_EXERCISE BRIEF_
Pull every line that includes the word "Questions" from the data.

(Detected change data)
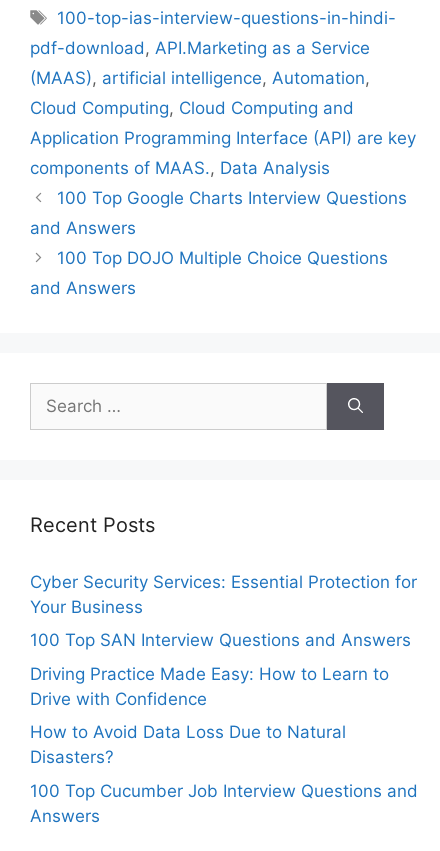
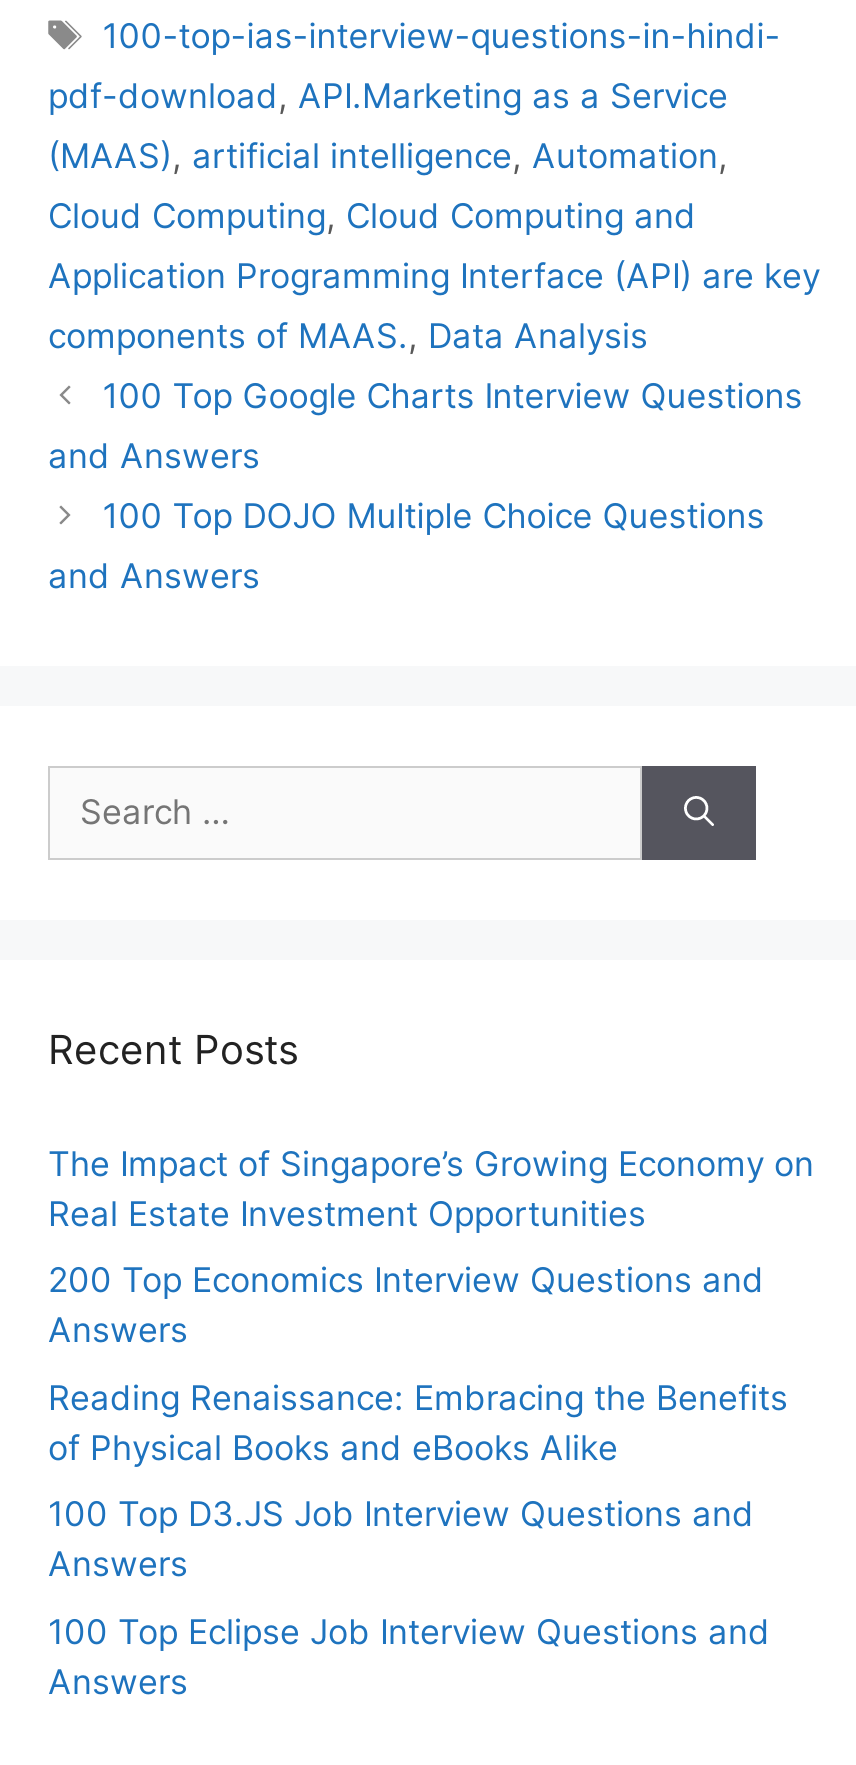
- Cyber Security Services: Essential Protection for
- Your Business
+ The Impact of Singapore’s Growing Economy on
+ Real Estate Investment Opportunities

- 100 Top SAN Interview Questions and Answers
+ 200 Top Economics Interview Questions and
+ Answers

- Driving Practice Made Easy: How to Learn to
- Drive with Confidence
+ Reading Renaissance: Embracing the Benefits
+ of Physical Books and eBooks Alike

- How to Avoid Data Loss Due to Natural
- Disasters?
+ 100 Top D3.JS Job Interview Questions and
+ Answers

- 100 Top Cucumber Job Interview Questions and
+ 100 Top Eclipse Job Interview Questions and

_OUTPUT OF THE EXERCISE_
- 100 Top SAN Interview Questions and Answers
+ 200 Top Economics Interview Questions and
+ 100 Top D3.JS Job Interview Questions and
- 100 Top Cucumber Job Interview Questions and
+ 100 Top Eclipse Job Interview Questions and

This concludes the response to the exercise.